┌──
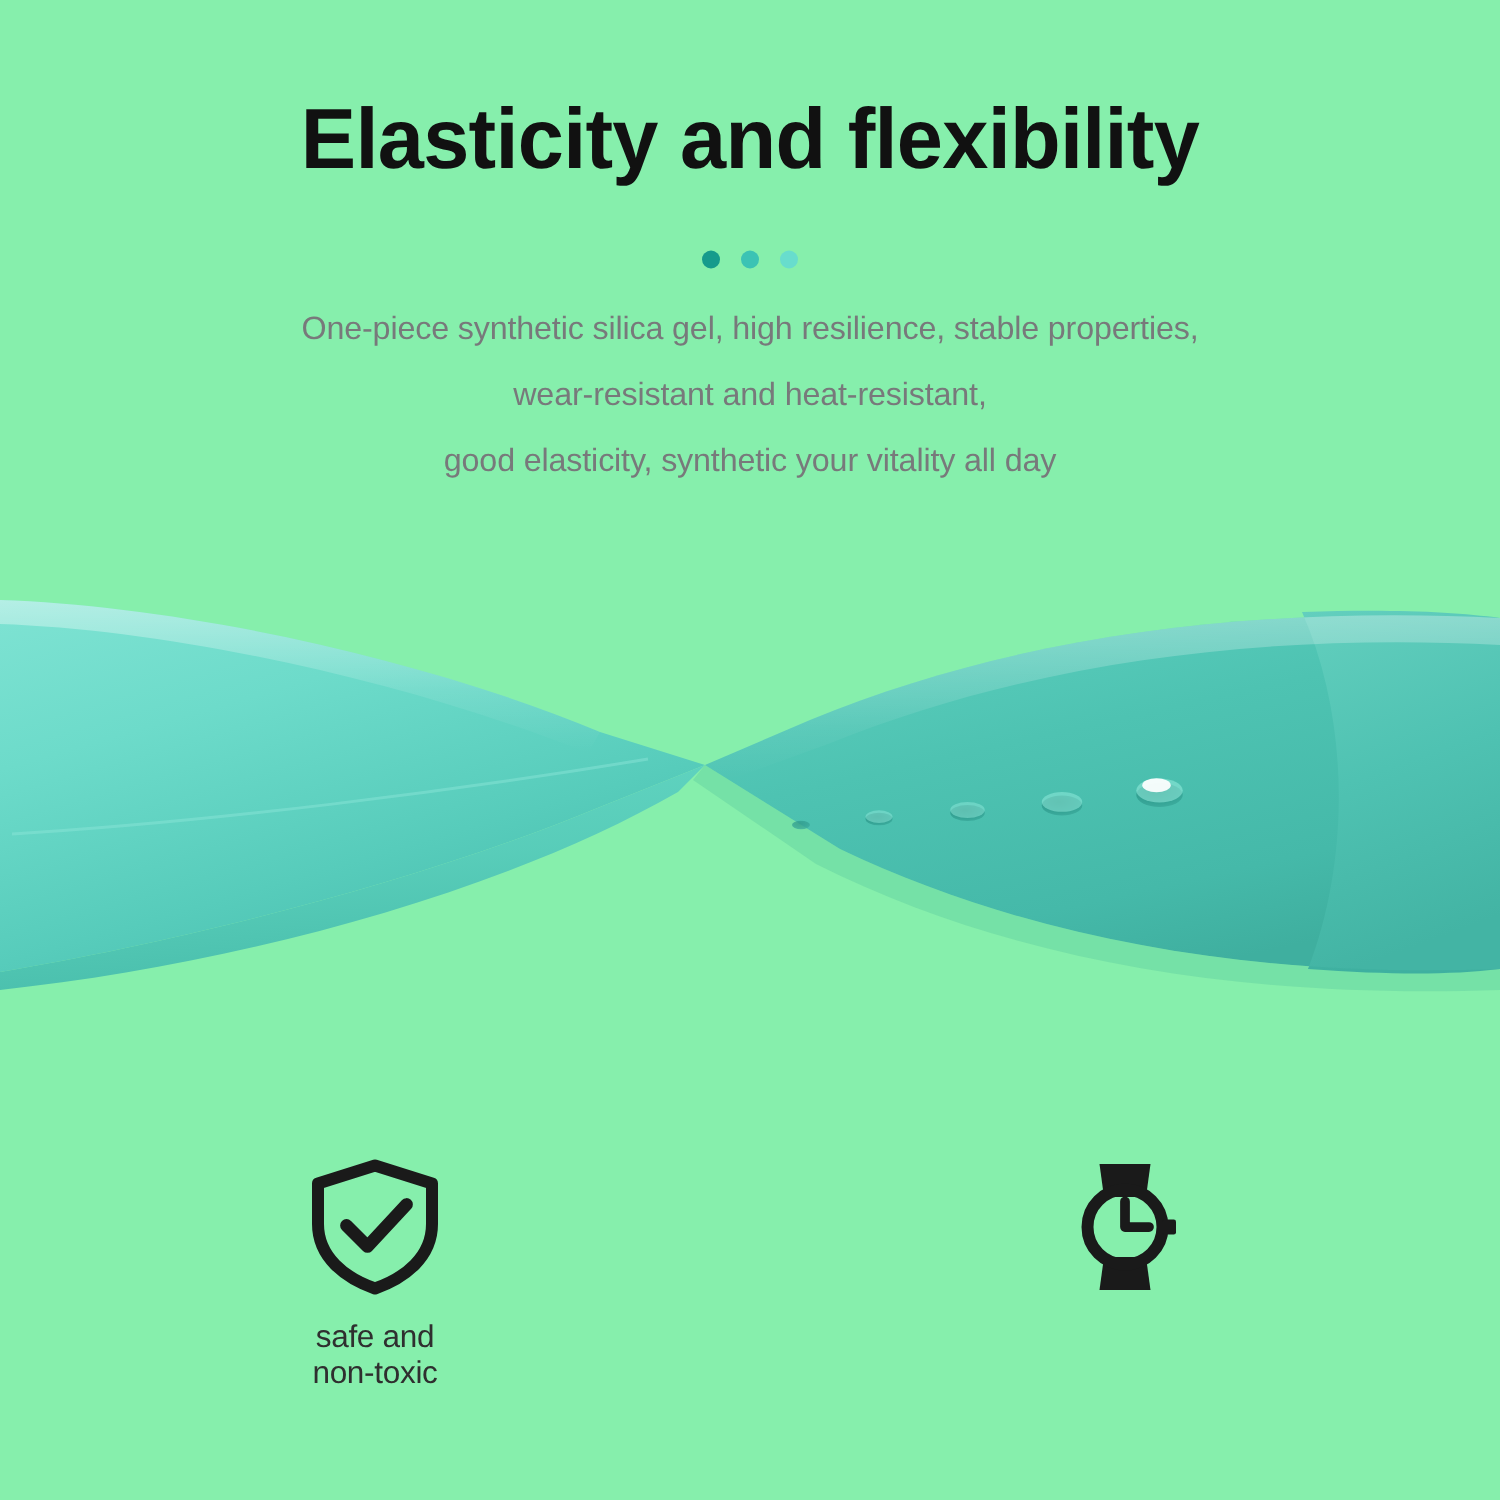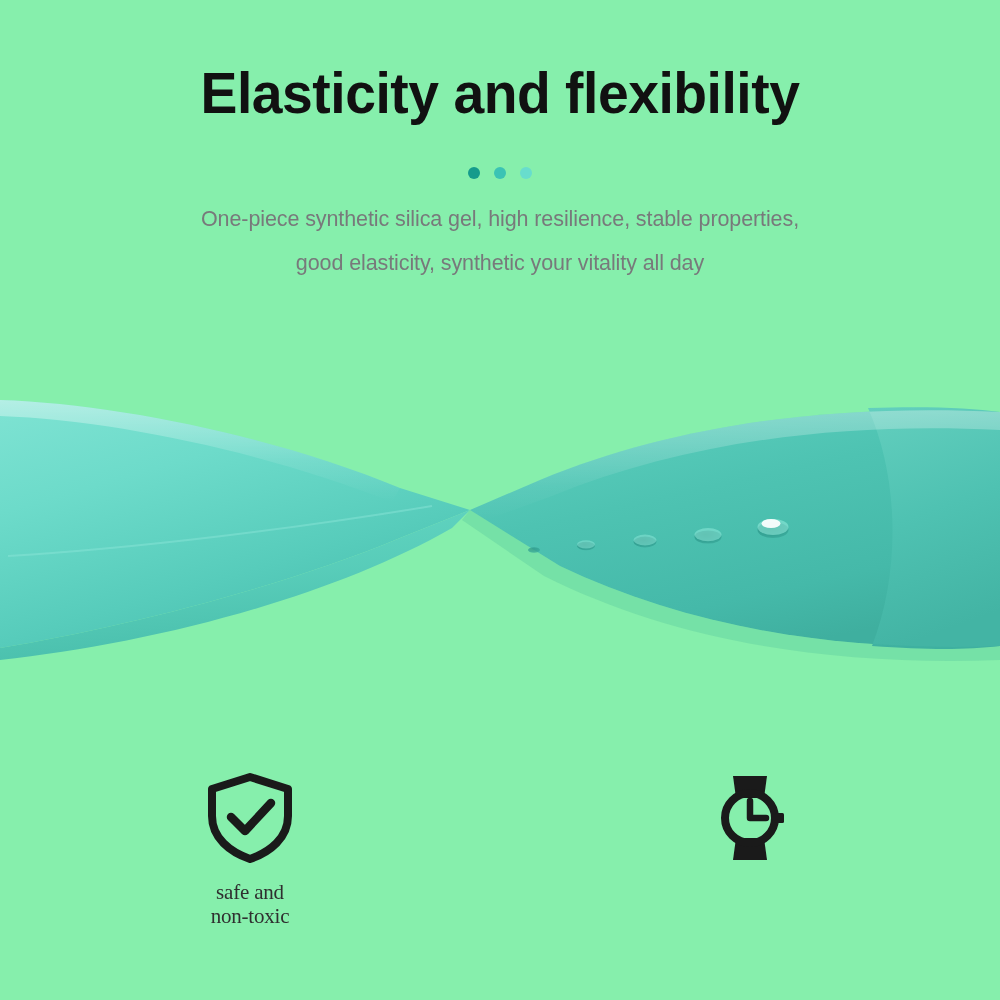--- a/index.html
+++ b/index.html
@@ -125,6 +125,7 @@
 
   <div class="subcopy">
     <span class="line">One-piece synthetic silica gel, high resilience, stable properties,</span>
+    <span class="line">wear-resistant and heat-resistant,</span>
     <span class="line">good elasticity, synthetic your vitality all day</span>
   </div>
 

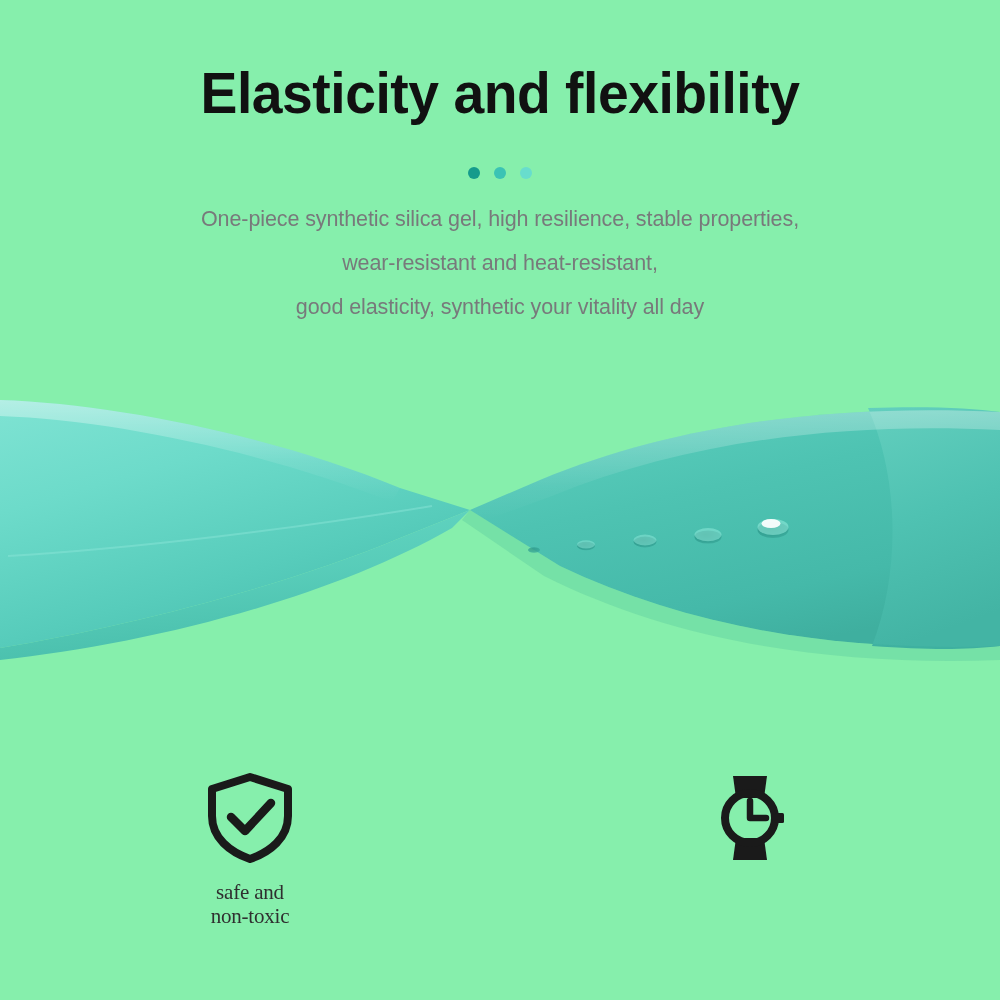--- a/index.html
+++ b/index.html
@@ -106,7 +106,6 @@
     line-height: 24px;
     font-weight: 400;
     letter-spacing: -0.2px;
-    font-family: Liberation Serif, serif;
   }
   .feature-label .l { display: block; }
 </style>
└──
- PROBLEM REQUIREMENTS
Answer with an exact copy of the lines from the one containing "letter-spacing: -0.2px;" through the end of the entries above, leaving out everything before.

- SOLUTION
     letter-spacing: -0.2px;
-    font-family: Liberation Serif, serif;
   }
   .feature-label .l { display: block; }
 </style>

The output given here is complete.